June 25, 2019
What is Ocrolus?
Ocrolus is a smart automation and analytics company that transforms images of financial documents into machine-readable data with over 99% accuracy. We power underwriting processes for leading online lenders like BlueVine and Kapitus, and modernize a variety of document review workflows across the financial sector.
What was the inspiration behind Ocrolus? How did you first recognize a need or opportunity to focus on this area of fintech?
We started with a problem: image recognition technology can’t analyze bank statements and other semi-structured documents with perfect accuracy. As we were conceiving our product, we were inspired by Google’s clever use of humans around the world to help digitize old texts. Google set out to archive decades worth of books and magazines using Optical Character Recognition (OCR). However, the machine-only approach resulted in many words being read inaccurately due to variance in fonts and image quality. A crucial breakthrough occurred when Google began leveraging CAPTCHA tasks (i.e. ‘prove you’re not a robot’) to fix potential errors via crowd labor. The combination of OCR, human review, and algorithmic quality control enabled Google to transform any image that could be read by the human eye into perfectly accurate digital data.
Ocrolus took the same concept and applied it to financial services. Our solution blends artificial intelligence and crowdsourced data verification to analyze documents of any format or quality with over 99% accuracy. Then we use the verified data to train our systems to become smarter, mitigating the need for human intervention and continuously improving analysis speed.
Our initial customers were accountants and attorneys, but we knew from the onset that the product had many potential applications. In mid-2016, we had the opportunity to pitch the CEO of Kapitus (previously called Strategic Funding Source), who helped us learn about the underwriting process in small business lending. It became immediately apparent that Ocrolus had the potential to modernize the way lenders evaluate borrowers.
We got to work right away on an API product designed specifically for lenders, complete with analytics that we developed in collaboration with the Kapitus team. For the last three years we’ve focused on enhancing underwriting automation, and have started expanding beyond our core small business use case into consumer, auto, and mortgage lending.
How is Ocrolus changing the underwriting process? What is unique about the technology to enable this?
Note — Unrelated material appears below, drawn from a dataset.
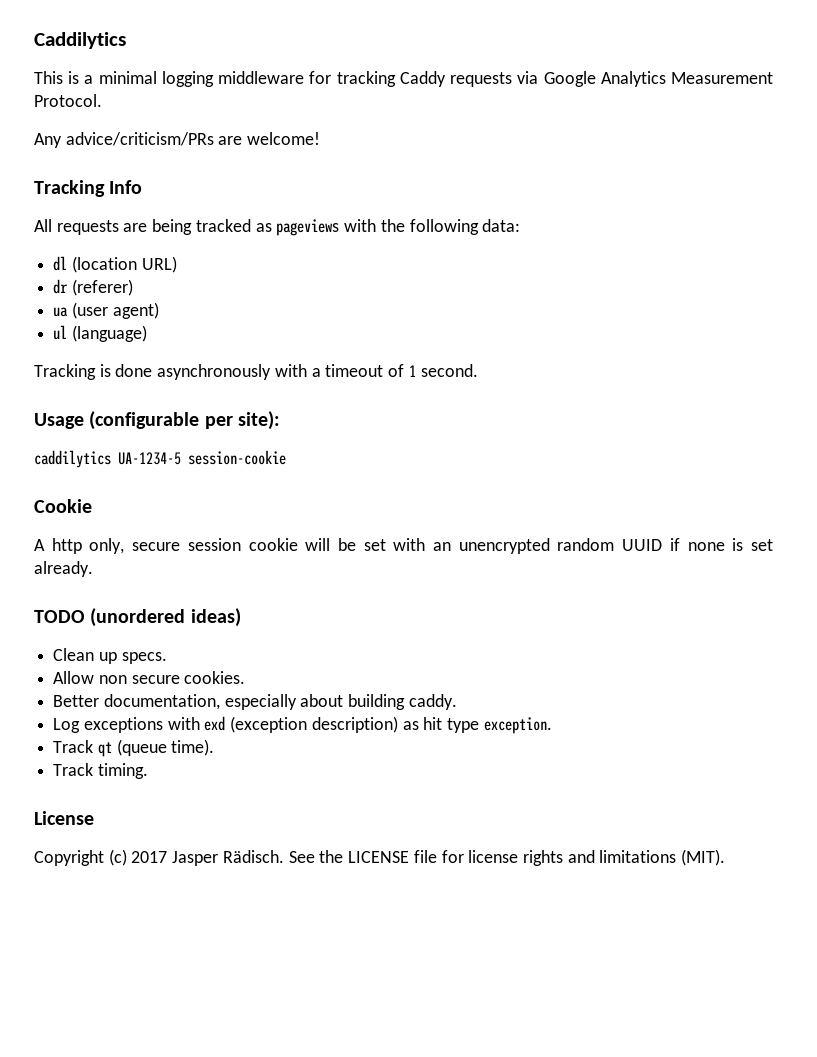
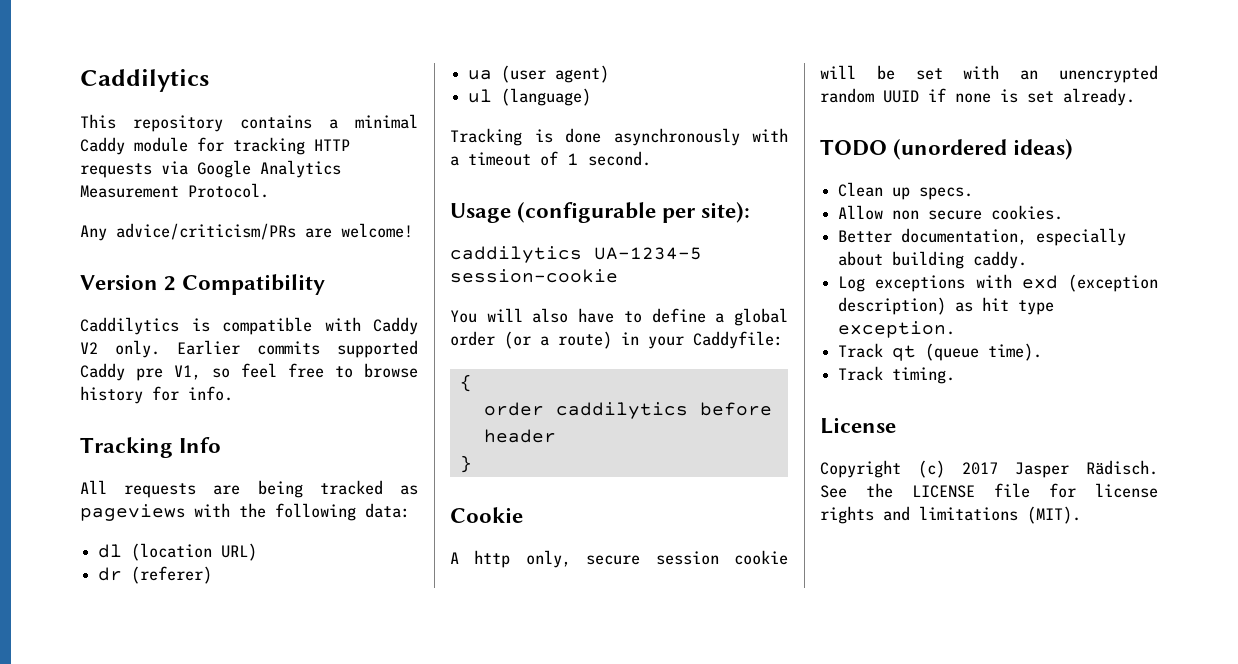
[68,71,305,87] is a minimal logging middleware -> [133,114,418,132] [80,137,188,155] repository contains a minimal Caddy module
[399,71,446,87] Caddy -> [314,139,350,151] HTTP
(321, 138) none -> [80,274,326,295] [80,317,418,335] [80,340,418,358] [80,363,418,381] [80,386,233,404] // Version 2 Compatibility // Caddilytics is compatible with Caddy V2 only. Earlier commits supported Caddy pre V1, so feel free to browse history for info.
(286, 457) none -> [450,308,788,326] [450,331,783,349] [459,374,472,392] [483,402,772,419] [483,429,556,443] [459,455,472,473] // You will also have to define a global order (or a route) in your Caddyfile: // { // order caddilytics before header // }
I’m a big sports fan and outspoken supporter of the ‘Moneyball’ movement toward analytics-based management. For many years, pro teams (1) did not collect much data, and (2) didn’t build a culture around leveraging data to drive actionable insights. When record-keeping became more robust and teams invested in analytics for the first time, the learnings were powerful. For example, in baseball, it’s effective to shift the position of your fielders when facing certain hitters. In basketball, a long two-point shot is a bad shot. Assertions like these used to be debatable, a matter of speculation or philosophy or preference. Now, they are science.
Ocrolus is changing the underwriting process in a similar way to how Moneyball changed sports. Historically, lenders used a limited number of data points to evaluate credit. Underwriters performed “spot check style” analysis, skimming documents and manually calculating a handful of credit model inputs. Lenders sacrificed thoroughness and data accuracy in favor of speed and reductions in labor costs. Our platform makes it cost-effective to quickly retrieve 100% of the data from financial documents with over 99% accuracy. Using Ocrolus, lenders no longer need to work with incomplete or inaccurate datasets.
We are the first data capture company to achieve dead-accurate results for every submitted file, thanks to our unique human-in-the-loop validation engine. The data and incisive analytics we generate provide a foundation for more robust data modeling than ever before. In partnership with Ocrolus, lenders can run retroactive analyses to determine which inputs are the best predictors of creditworthiness. We enable our customers to build next generation credit models that ingest and analyze more data, by orders of magnitude. Ocrolus is bringing the Moneyball movement to the lending industry!
What’s next for Ocrolus?
We still have a tremendous amount of growth potential in our core use-case; optimizing loan underwriting operations. We’re excited to deploy our solution more broadly in the lending space, across various asset classes. Simultaneously, we are beginning to pursue new opportunities more aggressively. There are two in particular that I’m particularly excited about:
- If I weren’t a CEO, my dream job would be…
Head of Basketball Operations at an NBA franchise. We’d invest heavily in data science to inform our decisions. We’d build a roster of positionless players who can defend and shoot 3s, and win many championships.
- What is your favorite source for news…
I’m a big fan of our company’s “industry news” Slack channel. I’m consistently impressed by the quality, relevance and breadth of news stories posted by our team.
- What’s a great piece of professional advice you’re receiving…
If something comes across your desk that will take less than sixty seconds to complete, do it immediately. Your backlog of tasks will pile up faster than you realize; it’s critical to knock out simple tasks with the utmost efficiency!